By Mara Lorch
The Monkey Wrench Gang: Dill grows scraggily; its leaves fluff out like a tender, flattened thread, and the hollow stems echo out a dull, juicy “crack” when broken off the plant during harvest. This fresh, herbal scent that filled the August air around me became indelibly linked to Edward Abbey’s iconic novel. Listened to as an audiobook, his comic, anarchic story of environmentalism in a changing desert played out into the warm air, mixing with the “pops” of the aromatic dill breaking from the stem, wafting into the raven’s whooshing air.
Scenes from the book (destruction of dam- and road-building machinery, billboards blazing in flame by highways, fugitives hiding among rocks and trees) fill my mind as I crush the dried dill in between my fingertips now, letting it fall into the bubbling soup below.
The Score: We left behind Montana’s lime green spring in search of Utah’s red rock. The CD selection was limited: only what the small center console could fit, so the Fugees sang to us often. (My road trip partner remembered to pack a machete (for the coconut), but didn’t remember—he realized well after the second listen of the album—any shirts (besides the Hawaiian one on his back)).

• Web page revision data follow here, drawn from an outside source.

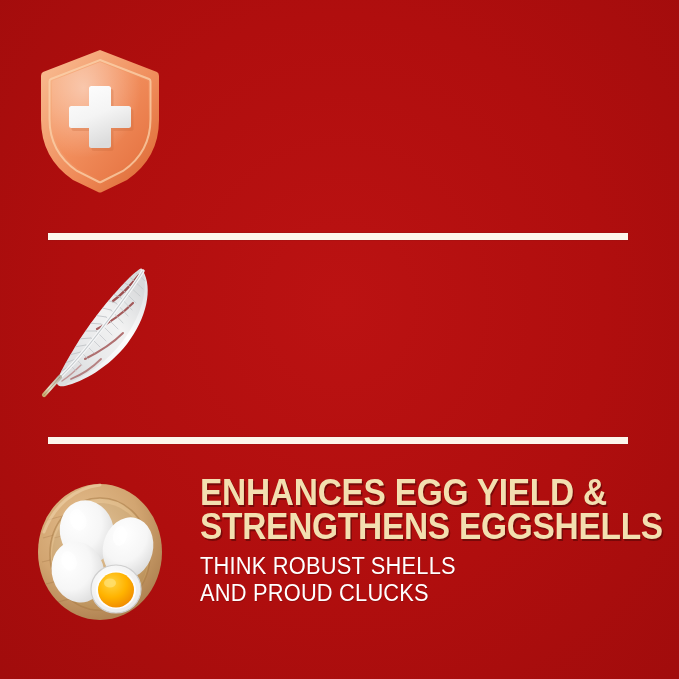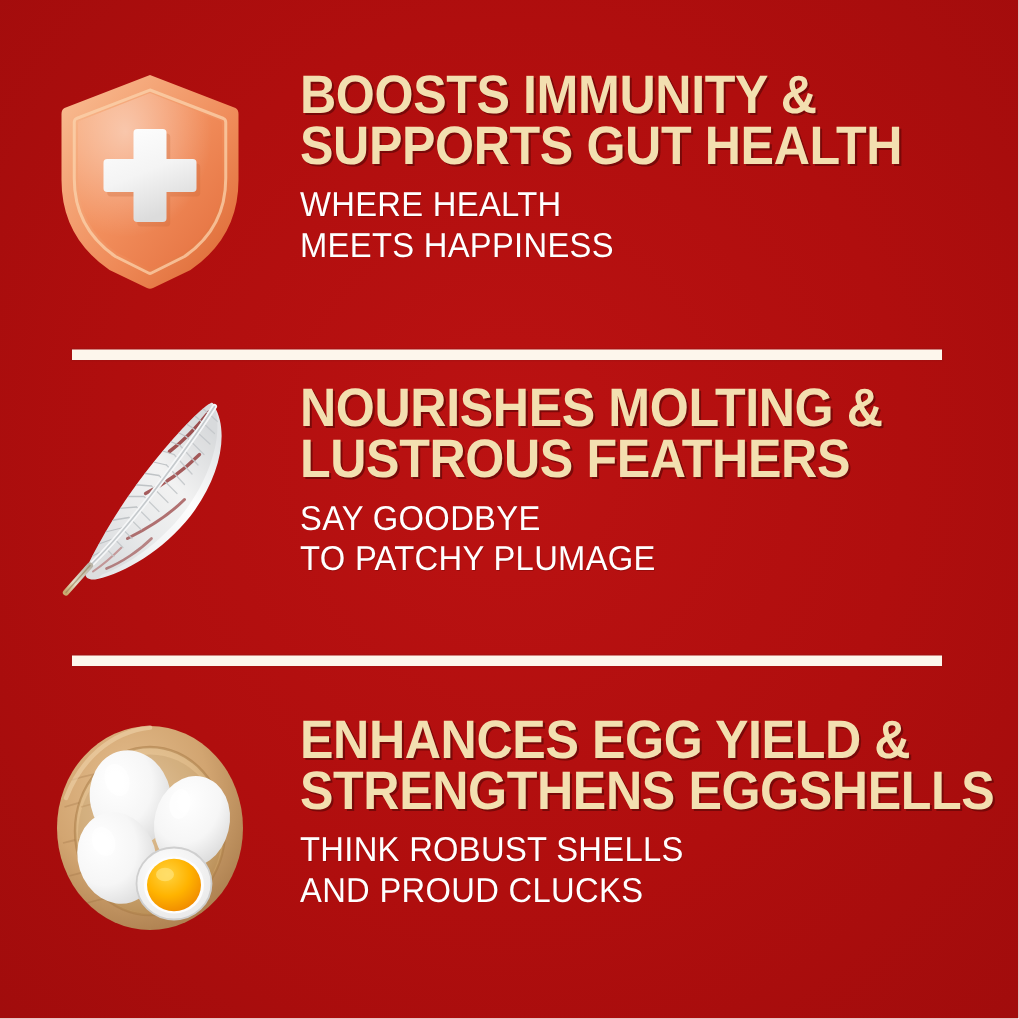--- a/index.html
+++ b/index.html
@@ -132,30 +132,20 @@
               <stop offset="100%" stop-color="#ffffff" stop-opacity="0"></stop>
             </radialGradient>
           </defs>
           <path d="M65 4 L122 26 Q124 27 124 30 L124 74 Q124 112 92 134 L67 146 Q65 147 63 146 L38 134 Q6 112 6 74 L6 30 Q6 27 8 26 Z" fill="url(#shEdge)"></path>
           <path d="M65 14 L114 33 Q115.5 33.7 115.5 35.5 L115.5 73 Q115.5 106 88 125 L66 136 Q65 136.5 64 136 L42 125 Q14.5 106 14.5 73 L14.5 35.5 Q14.5 33.7 16 33 Z" fill="none" stroke="#fbd3ac" stroke-width="2" stroke-opacity="0.75"></path>
           <path d="M65 16 L112 34.5 Q113 35 113 36.4 L113 73 Q113 104.5 87 122.5 L66 133 Q65 133.5 64 133 L43 122.5 Q17 104.5 17 73 L17 36.4 Q17 35 18 34.5 Z" fill="url(#shGrad)"></path>
           <path d="M65 16 L112 34.5 Q113 35 113 36.4 L113 73 Q113 104.5 87 122.5 L66 133 Q65 133.5 64 133 L43 122.5 Q17 104.5 17 73 L17 36.4 Q17 35 18 34.5 Z" fill="url(#shGloss)"></path>
           <path d="M56.5 40 h17 a2.5 2.5 0 0 1 2.5 2.5 v17.5 h17.5 a2.5 2.5 0 0 1 2.5 2.5 v17 a2.5 2.5 0 0 1 -2.5 2.5 h-17.5 v17.5 a2.5 2.5 0 0 1 -2.5 2.5 h-17 a2.5 2.5 0 0 1 -2.5 -2.5 v-17.5 h-17.5 a2.5 2.5 0 0 1 -2.5 -2.5 v-17 a2.5 2.5 0 0 1 2.5 -2.5 h17.5 v-17.5 a2.5 2.5 0 0 1 2.5 -2.5 z" fill="#c96a3c" opacity="0.3" transform="translate(2.5,3)"></path>
           <path d="M56.5 40 h17 a2.5 2.5 0 0 1 2.5 2.5 v17.5 h17.5 a2.5 2.5 0 0 1 2.5 2.5 v17 a2.5 2.5 0 0 1 -2.5 2.5 h-17.5 v17.5 a2.5 2.5 0 0 1 -2.5 2.5 h-17 a2.5 2.5 0 0 1 -2.5 -2.5 v-17.5 h-17.5 a2.5 2.5 0 0 1 -2.5 -2.5 v-17 a2.5 2.5 0 0 1 2.5 -2.5 h17.5 v-17.5 a2.5 2.5 0 0 1 2.5 -2.5 z" fill="url(#crossGrad)"></path>
         </svg>
-      </div>
-    </div>
-    <div class="text-cell">
-      <div class="headline">
-        <span class="ln">BOOSTS IMMUNITY &amp;</span>
-        <span class="ln">SUPPORTS GUT HEALTH</span>
-      </div>
-      <div class="subline">
-        <span class="ln">WHERE HEALTH</span>
-        <span class="ln">MEETS HAPPINESS</span>
       </div>
     </div>
   </div>
 
   <div class="divider" id="divider-1"></div>
 
   <div class="feature-row" id="row-feathers">
     <div class="icon-cell">
       <div class="feather-wrap">
         <svg width="130" height="152" viewBox="0 0 130 152" aria-hidden="true">
@@ -226,30 +216,20 @@
           </g>
 
           <path d="M108 16 C99 30 84 51 68 72 C52 93 36 112 23 124" stroke="#f6f7f8" stroke-width="3.4" fill="none" stroke-linecap="round"></path>
           <path d="M108 16 C99 30 84 51 68 72 C52 93 36 112 23 124" stroke="#b9bec2" stroke-width="1.1" fill="none" stroke-linecap="round" opacity="0.8"></path>
 
           <path d="M25 122 L9 140" stroke="url(#quillGrad)" stroke-width="4.2" stroke-linecap="round" fill="none"></path>
           <path d="M25 122 L9 140" stroke="#8f7a4d" stroke-width="0.9" stroke-linecap="round" fill="none" opacity="0.55"></path>
         </svg>
       </div>
     </div>
-    <div class="text-cell">
-      <div class="headline">
-        <span class="ln">NOURISHES MOLTING &amp;</span>
-        <span class="ln">LUSTROUS FEATHERS</span>
-      </div>
-      <div class="subline">
-        <span class="ln">SAY GOODBYE</span>
-        <span class="ln">TO PATCHY PLUMAGE</span>
-      </div>
-    </div>
   </div>
 
   <div class="divider" id="divider-2"></div>
 
   <div class="feature-row" id="row-eggs">
     <div class="icon-cell">
       <div class="eggbowl-wrap">
         <svg width="140" height="150" viewBox="0 0 140 150" aria-hidden="true">
           <defs>
             <radialGradient id="bowlOut" cx="0.38" cy="0.3" r="0.78">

Melodic hip-hop bounced off the orange landscape as we wound the car through the desert brush, hushed in high noon heat.
The River Why: Within its creased, yet cared for, paperback cover, the words of David James Duncan have washed over me, as smooth and turbulent as water flowing across a pebbled streambed, lengthening its reach across my mind each read.
My version of this fisherman story at a creek-side cabin has been adapted now after so many reads, blending with my memories. When I think of fictional Gus’ life on the Oregon coast, flashes of my own life (settling into my first home after leaving home, pain following knee surgery, stories from friends hiking across Norwegian islands with only this book and drying mackerel to keep them company) play out alongside his water-driven life.
Scientific Progress Goes “Boink”: Black and white cartooned pages pop out against the colorful couch, the air spiced with curry and daquiris.
The book’s edges are rounded at the bottom where they rested on my chest, corners folded, as I lay on the futon in the funky yellow living room of my first college house laughing at the philosophical trouble a striped tiger and spiked boy got into at every turn. The couch’s wooden frame would creak below me as I tittered at Bill Watterson’s comics below a picture window (of the ordinary—trees and trucks and fences—that the boy, Calvin, came to remind me may be extraordinary) on Tenth Street.
Jitterbug Perfume: At spring’s first opportunity, I hauled out a blanket to lay on the tired grass, still flat from winter’s white weight. A meandering stitch sewed into the comforter’s yellow and scattered flower fabric flashed me back to laying on the same blanket as a toddler, watching my pudgy finger trace the swirling thread in a light yellow room. Years later, I’d do the same in the light yellow grass.
Under the backyard sunshine and shaded stripes from alleyway powerlines, Tom Robbins’ kooky novel fuzzed my head as bees buzzed the garden bed, crashing past and present together simultaneously on the pages and in my mind as I read,
“The fragrance of a memory can linger long after the moment has passed.”